Loujan Suleiman - Mohammad Wawi
Syrian Journalists
Syria
Published on 16.09.2020
Reading time: 18 minutes

In Syria, whoever wants to marry a Muslim woman, a Christian man or someone of any other religion, would have several choices, all of which are difficult.

Samer, (alias), 37 years old, did not embrace Islam, contradicting a binding clause in the Syrian Personal Status Law, so he wasn’t able to register his newborn baby.

Samer is a Christian man who married a Muslim woman in the village of Masyaf, after a love story that lasted around seven years. In 2011, he tried to find legal loopholes in the Civil Law, so that he could register his child Murad. Their marriage was approved by the two families without any serious objections, despite their different religions, with everybody attending the ceremony in the Monastery of St. George’s church, in Awja al-Jabb area in Aleppo.

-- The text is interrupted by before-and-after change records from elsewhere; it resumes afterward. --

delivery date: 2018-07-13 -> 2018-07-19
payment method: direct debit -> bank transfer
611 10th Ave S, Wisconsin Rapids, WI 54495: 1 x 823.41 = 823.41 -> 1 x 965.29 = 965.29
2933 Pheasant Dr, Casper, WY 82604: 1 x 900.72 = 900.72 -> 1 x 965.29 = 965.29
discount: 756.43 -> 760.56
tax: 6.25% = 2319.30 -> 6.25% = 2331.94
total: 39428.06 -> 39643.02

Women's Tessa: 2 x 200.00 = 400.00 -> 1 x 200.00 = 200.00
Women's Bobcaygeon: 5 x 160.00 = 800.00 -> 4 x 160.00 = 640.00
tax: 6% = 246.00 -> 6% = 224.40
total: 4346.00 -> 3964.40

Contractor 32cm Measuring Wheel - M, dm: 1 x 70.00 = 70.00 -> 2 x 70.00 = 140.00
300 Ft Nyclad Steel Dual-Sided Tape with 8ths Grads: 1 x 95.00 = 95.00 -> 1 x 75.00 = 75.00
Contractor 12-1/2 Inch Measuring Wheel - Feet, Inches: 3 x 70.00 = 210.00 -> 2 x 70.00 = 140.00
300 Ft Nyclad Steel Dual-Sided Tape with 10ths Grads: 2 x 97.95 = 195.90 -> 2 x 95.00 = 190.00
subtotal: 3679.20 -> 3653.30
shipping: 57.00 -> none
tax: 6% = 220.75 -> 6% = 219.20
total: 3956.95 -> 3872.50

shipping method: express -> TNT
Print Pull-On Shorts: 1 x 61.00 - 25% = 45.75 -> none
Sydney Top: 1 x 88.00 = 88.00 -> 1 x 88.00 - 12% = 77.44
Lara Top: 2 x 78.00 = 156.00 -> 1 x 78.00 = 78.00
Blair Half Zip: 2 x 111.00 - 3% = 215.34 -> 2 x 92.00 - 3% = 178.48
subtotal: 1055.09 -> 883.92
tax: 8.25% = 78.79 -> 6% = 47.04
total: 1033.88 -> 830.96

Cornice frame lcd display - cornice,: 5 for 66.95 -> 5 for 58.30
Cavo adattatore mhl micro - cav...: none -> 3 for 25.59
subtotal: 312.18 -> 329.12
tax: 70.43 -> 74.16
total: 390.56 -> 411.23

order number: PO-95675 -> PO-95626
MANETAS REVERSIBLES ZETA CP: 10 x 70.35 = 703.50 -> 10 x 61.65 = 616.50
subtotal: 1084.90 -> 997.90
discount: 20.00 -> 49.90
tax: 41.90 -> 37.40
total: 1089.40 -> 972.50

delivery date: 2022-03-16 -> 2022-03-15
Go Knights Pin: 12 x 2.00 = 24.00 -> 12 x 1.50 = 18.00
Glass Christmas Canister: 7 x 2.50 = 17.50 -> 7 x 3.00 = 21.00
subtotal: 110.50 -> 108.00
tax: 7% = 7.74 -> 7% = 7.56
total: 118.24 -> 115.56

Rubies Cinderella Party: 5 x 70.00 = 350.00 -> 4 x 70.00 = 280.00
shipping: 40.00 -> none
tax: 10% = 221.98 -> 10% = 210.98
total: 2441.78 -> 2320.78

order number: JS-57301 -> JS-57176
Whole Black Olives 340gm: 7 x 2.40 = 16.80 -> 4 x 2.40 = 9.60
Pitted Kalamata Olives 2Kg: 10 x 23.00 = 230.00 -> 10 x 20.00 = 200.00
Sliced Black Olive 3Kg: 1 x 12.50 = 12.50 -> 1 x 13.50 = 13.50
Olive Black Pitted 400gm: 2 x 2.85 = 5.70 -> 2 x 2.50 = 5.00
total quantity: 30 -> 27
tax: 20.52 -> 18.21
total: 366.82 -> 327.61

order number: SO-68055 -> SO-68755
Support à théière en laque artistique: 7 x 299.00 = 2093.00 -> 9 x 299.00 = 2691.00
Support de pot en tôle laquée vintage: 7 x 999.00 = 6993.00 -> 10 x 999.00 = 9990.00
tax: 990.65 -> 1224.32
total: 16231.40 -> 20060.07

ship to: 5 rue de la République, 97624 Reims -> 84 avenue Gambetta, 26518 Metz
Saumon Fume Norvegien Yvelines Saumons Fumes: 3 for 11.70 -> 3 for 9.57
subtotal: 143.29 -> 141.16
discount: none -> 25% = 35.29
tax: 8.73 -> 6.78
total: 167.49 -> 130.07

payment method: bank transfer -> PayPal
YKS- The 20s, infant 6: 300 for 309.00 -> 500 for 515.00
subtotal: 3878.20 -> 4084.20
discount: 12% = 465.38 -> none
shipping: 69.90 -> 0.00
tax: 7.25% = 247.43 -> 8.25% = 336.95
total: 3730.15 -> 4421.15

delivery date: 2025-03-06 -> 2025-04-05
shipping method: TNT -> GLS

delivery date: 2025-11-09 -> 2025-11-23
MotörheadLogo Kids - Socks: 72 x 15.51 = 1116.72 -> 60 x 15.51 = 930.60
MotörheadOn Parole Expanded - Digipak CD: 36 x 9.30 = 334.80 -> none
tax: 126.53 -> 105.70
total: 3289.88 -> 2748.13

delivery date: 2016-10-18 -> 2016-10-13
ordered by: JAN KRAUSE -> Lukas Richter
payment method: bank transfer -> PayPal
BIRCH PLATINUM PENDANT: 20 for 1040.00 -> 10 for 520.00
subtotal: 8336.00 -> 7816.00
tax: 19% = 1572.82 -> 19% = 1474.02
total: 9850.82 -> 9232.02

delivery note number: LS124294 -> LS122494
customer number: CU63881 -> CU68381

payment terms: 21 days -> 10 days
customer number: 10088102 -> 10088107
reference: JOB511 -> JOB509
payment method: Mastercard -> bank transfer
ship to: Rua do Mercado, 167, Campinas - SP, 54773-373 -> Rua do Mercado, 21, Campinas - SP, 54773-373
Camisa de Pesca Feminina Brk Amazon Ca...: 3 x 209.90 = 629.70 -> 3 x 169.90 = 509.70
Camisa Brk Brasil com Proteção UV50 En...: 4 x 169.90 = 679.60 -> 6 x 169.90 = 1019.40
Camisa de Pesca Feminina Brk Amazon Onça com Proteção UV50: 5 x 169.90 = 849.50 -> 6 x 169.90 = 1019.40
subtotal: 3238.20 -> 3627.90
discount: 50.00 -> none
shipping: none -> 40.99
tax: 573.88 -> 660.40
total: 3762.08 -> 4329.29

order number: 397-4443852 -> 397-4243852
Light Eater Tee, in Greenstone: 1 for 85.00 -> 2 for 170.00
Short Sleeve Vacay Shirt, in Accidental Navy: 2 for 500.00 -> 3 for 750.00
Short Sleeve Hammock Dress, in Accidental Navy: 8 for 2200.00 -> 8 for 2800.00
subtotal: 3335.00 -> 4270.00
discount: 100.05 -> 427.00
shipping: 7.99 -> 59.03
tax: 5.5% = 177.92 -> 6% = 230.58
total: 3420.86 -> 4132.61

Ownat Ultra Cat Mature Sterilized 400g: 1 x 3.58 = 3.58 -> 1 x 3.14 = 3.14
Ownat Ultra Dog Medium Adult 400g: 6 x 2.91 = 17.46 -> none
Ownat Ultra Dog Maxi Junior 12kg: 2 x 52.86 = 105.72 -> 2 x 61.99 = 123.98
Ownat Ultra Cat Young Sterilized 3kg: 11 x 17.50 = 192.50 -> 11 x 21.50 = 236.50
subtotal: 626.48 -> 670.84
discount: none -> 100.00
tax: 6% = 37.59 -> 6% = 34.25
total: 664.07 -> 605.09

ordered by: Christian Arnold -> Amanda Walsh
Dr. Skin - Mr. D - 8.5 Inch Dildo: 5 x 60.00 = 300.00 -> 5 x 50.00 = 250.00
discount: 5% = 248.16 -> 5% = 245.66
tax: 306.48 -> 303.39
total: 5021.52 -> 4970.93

Samer was fully aware that the registration of his marriage in the Syrian civil courts and official circles, would require him to convert to Islam. “My wife and I decided not to,” said the young man.

The couple resorted to establishing their baby’s lineage according to Christianity in the husband’s civil registry, thus, obtaining a national identification number.

Although Samer managed to solve his son’s lineage establishment problem, he and his wife are still single according to the state’s records and their official papers, which means that his wife is deprived of her rights (dowry, alimony, and a place of residence) in the event of any discord that happens between them. Worse still, is that each of them could marry someone else since their marriage remains unregistered in official circles.

In Syria, whoever wishes to marry a Muslim woman, a Christian man or that of any other religion, will encounter two choices; First, to renounce his religion, in the event of which his family may shun him and deprive him of his inheritance, as was the case of the church which abandoned some of those who apparently proclaimed their conversion to Islam before the court. The other choice would be not to convert to Islam, but his marriage will remain unregistered in official courts, which leaves the children of unknown lineage and deprives women of their rights.

According to Article 28 of the Civil Status Act 26/2007, “The Syrian Law considers the child born in a marriage of a Muslim woman to a Christian man, a child born out of wedlock.”

Moreover, Article 28 stipulates that the civil registrar shall not mention the name of the father or the mother, or both, concerning registering an illegitimate child, unless otherwise provided by the concerned person in writing.

Muhammad Samer Moayad (a lawyer specialized in Personal Status) told reporters that according to the Personal Status Act No. 59/1953, the marriage of a Muslim woman to a Christian man shall be deemed null and void, and “The ruling of nullity and adultery is the same.”

Activists and legal experts are demanding the enforcement of civil marriage and the strengthening of secularism of the state in the constitution by separating religion from the state, in an endeavor to change this law that they deem unjust. They believe that forcing a Christian who married a Muslim woman to proclaim his conversion to Islam contradicts the constitution that guarantees freedom of belief, while a Muslim woman is not entitled to proclaim her conversion to Christianity in the same way.

“The marriage of a Muslim woman to a Christian is not officially registered unless he converts to Islam, which is against the constitution. Where is the equality when a Christian woman is allowed to marry a Muslim, but a Muslim woman is not entitled to marry a Christian?” asks Antoun Musleh, the head of Court Spiritual of Damascus and the southern region.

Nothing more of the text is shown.